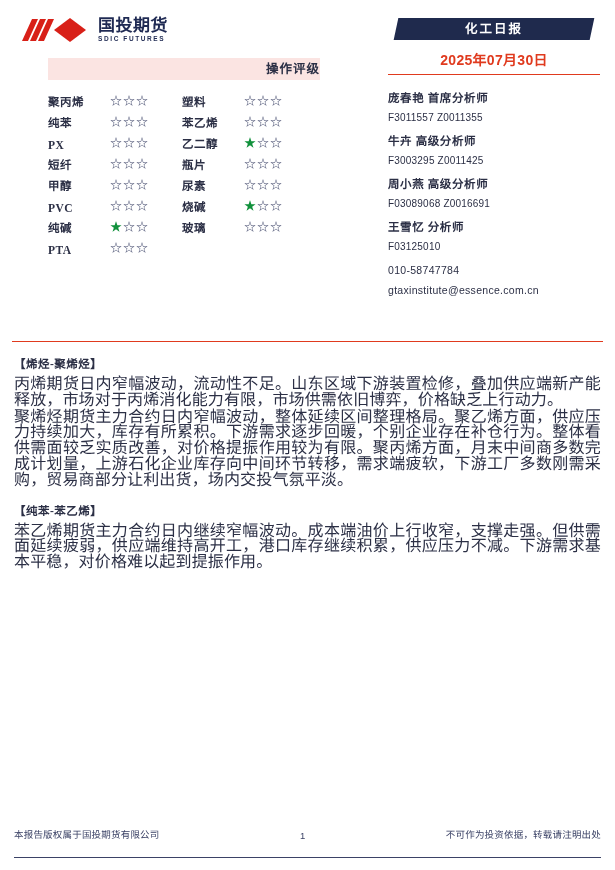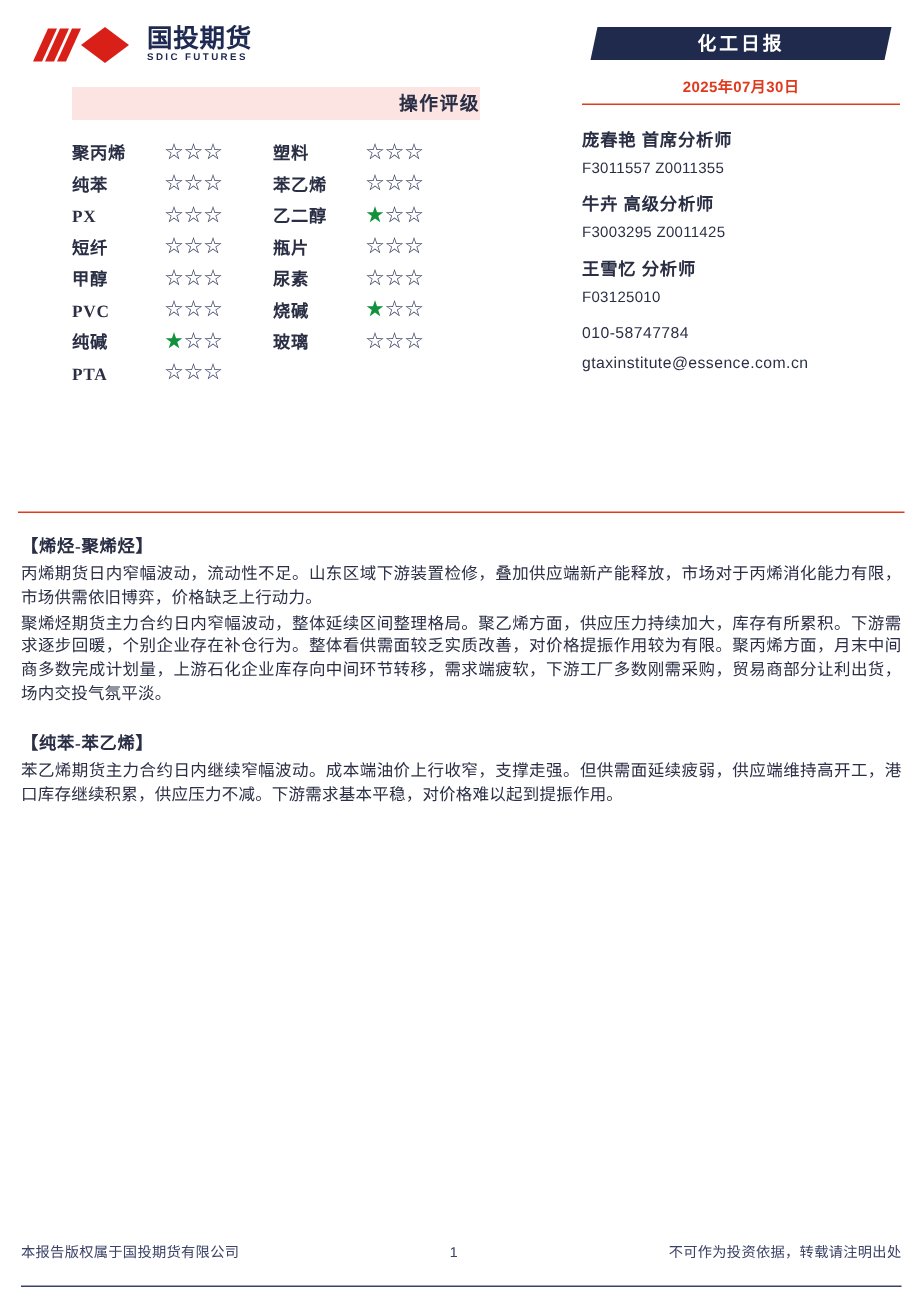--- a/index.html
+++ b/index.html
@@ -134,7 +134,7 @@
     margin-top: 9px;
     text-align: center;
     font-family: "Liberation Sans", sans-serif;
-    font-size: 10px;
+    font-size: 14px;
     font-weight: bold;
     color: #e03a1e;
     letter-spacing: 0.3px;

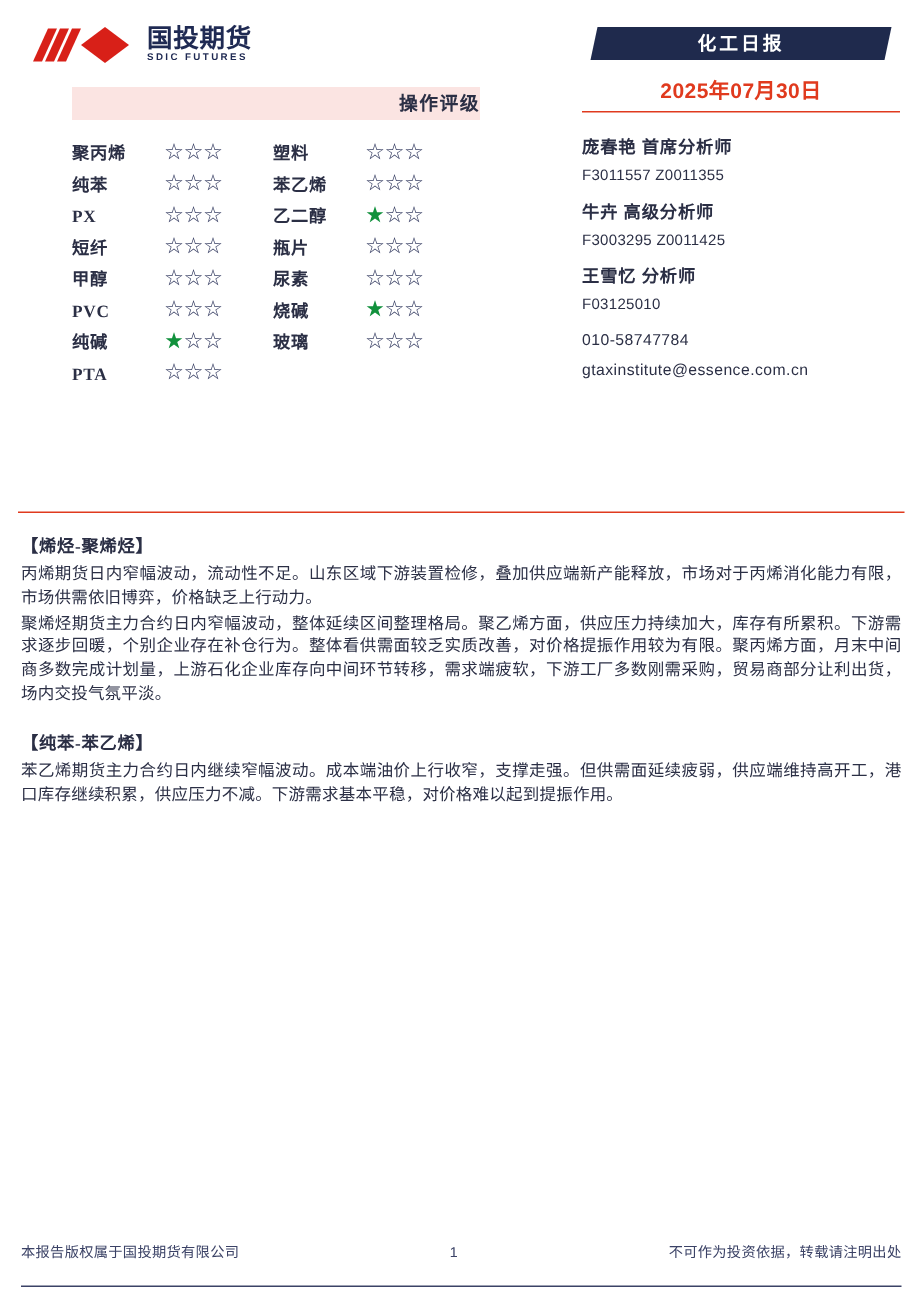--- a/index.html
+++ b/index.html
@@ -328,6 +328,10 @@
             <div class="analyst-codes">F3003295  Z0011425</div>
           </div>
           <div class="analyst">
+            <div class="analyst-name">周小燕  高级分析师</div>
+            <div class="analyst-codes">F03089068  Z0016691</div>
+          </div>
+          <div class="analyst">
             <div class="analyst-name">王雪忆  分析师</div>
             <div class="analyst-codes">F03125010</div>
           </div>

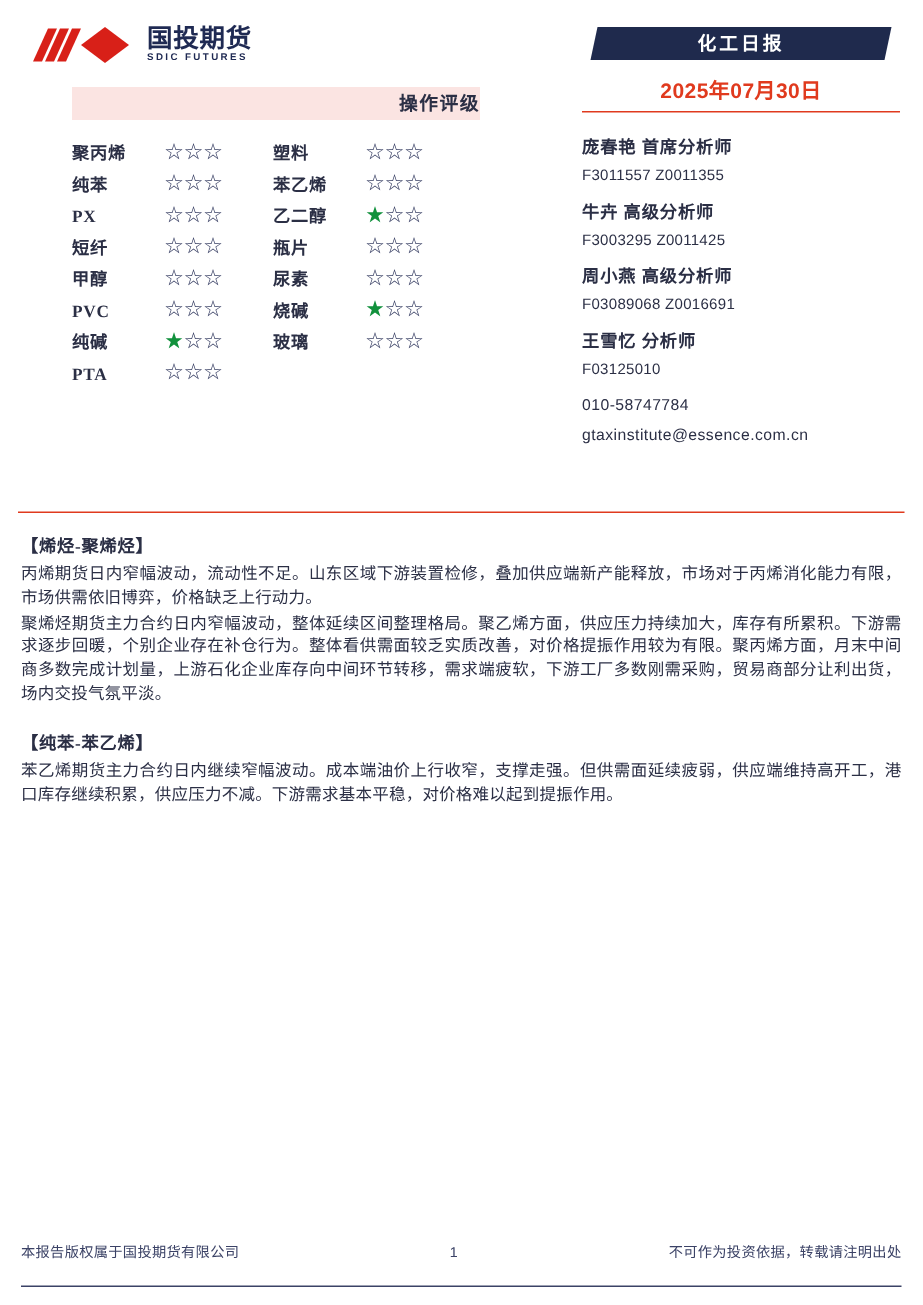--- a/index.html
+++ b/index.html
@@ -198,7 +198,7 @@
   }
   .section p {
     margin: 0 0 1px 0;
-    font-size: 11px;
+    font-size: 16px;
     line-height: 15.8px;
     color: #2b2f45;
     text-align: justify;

---

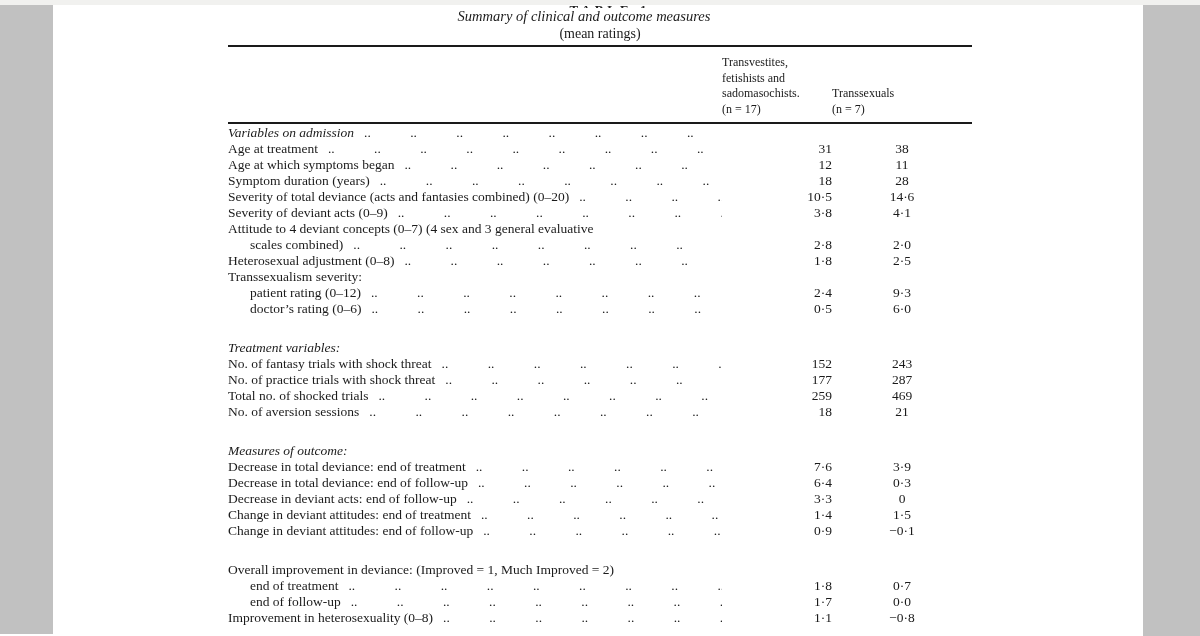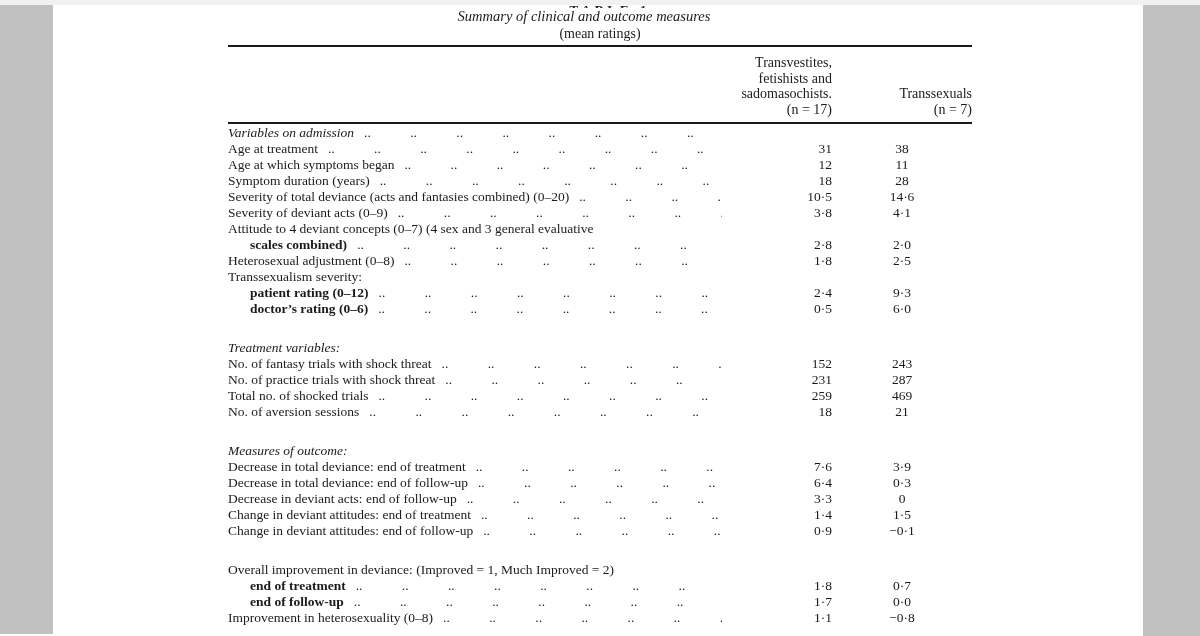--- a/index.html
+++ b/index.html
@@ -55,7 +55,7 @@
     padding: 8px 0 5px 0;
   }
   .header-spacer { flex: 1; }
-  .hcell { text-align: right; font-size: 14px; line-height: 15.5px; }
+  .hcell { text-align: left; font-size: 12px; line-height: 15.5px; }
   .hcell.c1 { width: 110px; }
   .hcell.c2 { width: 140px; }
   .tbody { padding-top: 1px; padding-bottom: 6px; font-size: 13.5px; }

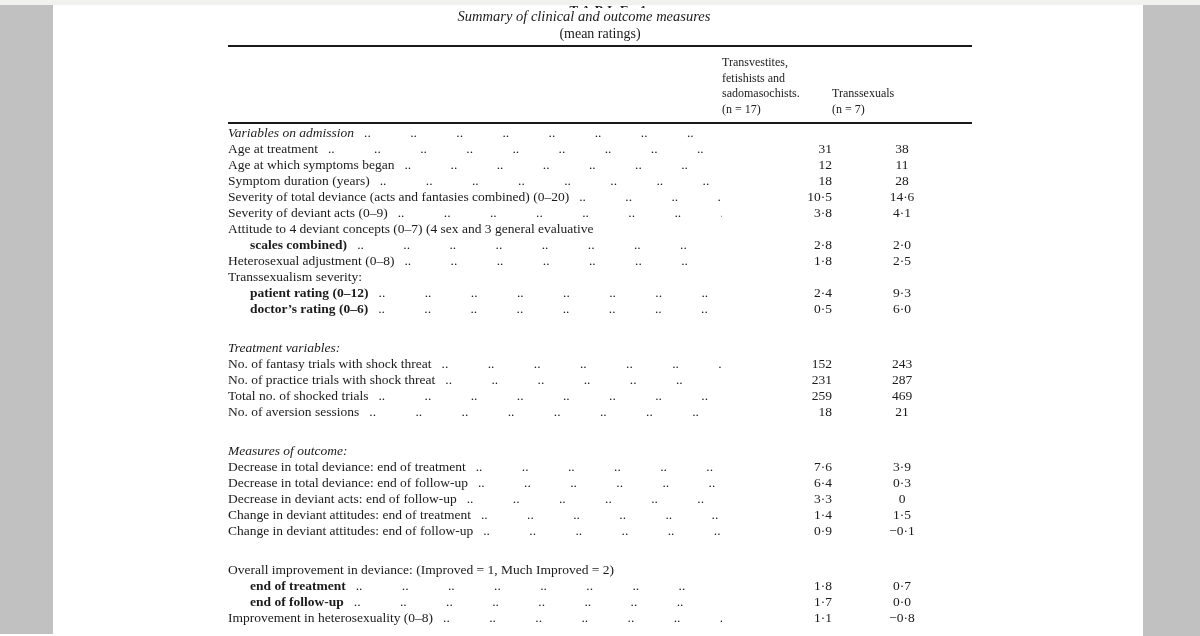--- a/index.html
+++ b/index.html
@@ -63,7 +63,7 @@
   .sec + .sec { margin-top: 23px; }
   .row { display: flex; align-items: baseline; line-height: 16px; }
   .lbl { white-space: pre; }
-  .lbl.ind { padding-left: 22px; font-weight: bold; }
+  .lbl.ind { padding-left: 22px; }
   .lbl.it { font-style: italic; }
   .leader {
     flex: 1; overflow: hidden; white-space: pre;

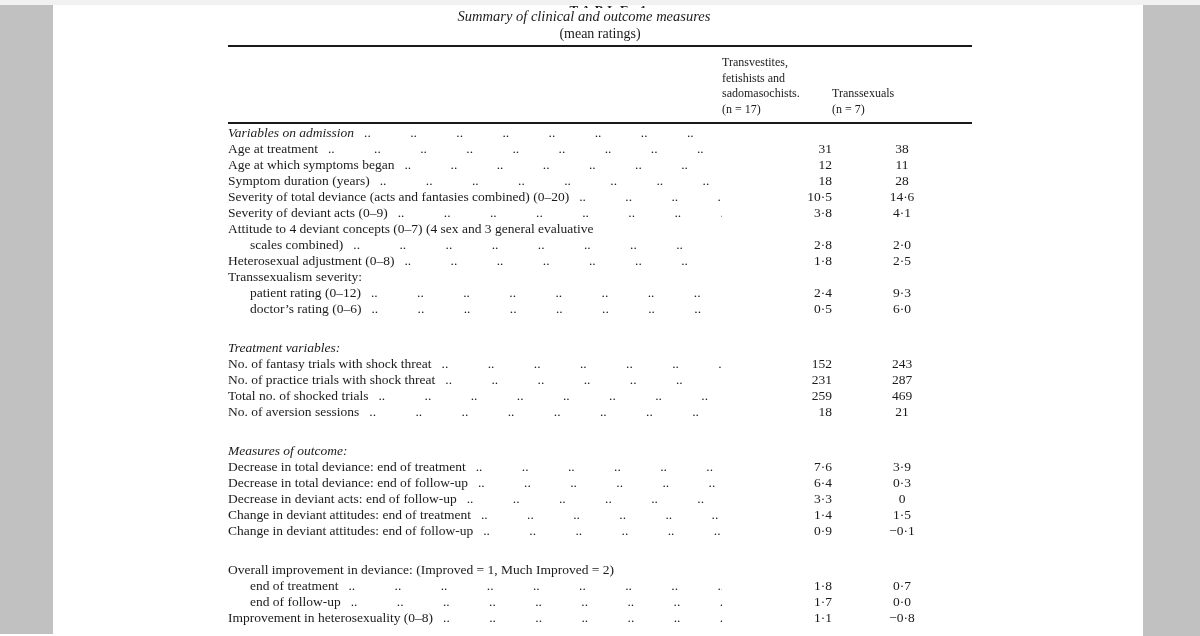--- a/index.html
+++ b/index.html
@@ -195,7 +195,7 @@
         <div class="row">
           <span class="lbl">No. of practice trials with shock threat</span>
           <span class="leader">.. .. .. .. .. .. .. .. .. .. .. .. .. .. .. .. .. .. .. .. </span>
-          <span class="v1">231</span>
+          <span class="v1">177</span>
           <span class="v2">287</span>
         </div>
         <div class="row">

==

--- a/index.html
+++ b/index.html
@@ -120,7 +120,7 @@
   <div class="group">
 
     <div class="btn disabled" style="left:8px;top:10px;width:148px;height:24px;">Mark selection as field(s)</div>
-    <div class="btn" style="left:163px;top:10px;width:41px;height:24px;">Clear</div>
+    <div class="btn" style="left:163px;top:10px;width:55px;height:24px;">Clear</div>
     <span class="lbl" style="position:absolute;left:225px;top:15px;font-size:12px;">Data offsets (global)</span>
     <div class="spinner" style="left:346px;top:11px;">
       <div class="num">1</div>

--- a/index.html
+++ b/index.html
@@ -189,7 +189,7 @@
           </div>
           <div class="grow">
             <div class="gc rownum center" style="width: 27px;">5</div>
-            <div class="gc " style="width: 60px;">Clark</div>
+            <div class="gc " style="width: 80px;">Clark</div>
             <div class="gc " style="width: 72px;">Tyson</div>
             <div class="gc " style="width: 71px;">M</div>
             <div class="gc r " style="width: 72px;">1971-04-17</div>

▶ **Task to complete**:
From the records above, copy exactly the stretch from the line holding "-55,7 +55,7 @@" through the line holding "flex: 1; overflow: hidden;", both ends included, without the pictures.

▶ **Response area**:
@@ -55,7 +55,7 @@
     padding: 8px 0 5px 0;
   }
   .header-spacer { flex: 1; }
-  .hcell { text-align: right; font-size: 14px; line-height: 15.5px; }
+  .hcell { text-align: left; font-size: 12px; line-height: 15.5px; }
   .hcell.c1 { width: 110px; }
   .hcell.c2 { width: 140px; }
   .tbody { padding-top: 1px; padding-bottom: 6px; font-size: 13.5px; }

--- a/index.html
+++ b/index.html
@@ -63,7 +63,7 @@
   .sec + .sec { margin-top: 23px; }
   .row { display: flex; align-items: baseline; line-height: 16px; }
   .lbl { white-space: pre; }
-  .lbl.ind { padding-left: 22px; font-weight: bold; }
+  .lbl.ind { padding-left: 22px; }
   .lbl.it { font-style: italic; }
   .leader {
     flex: 1; overflow: hidden; white-space: pre;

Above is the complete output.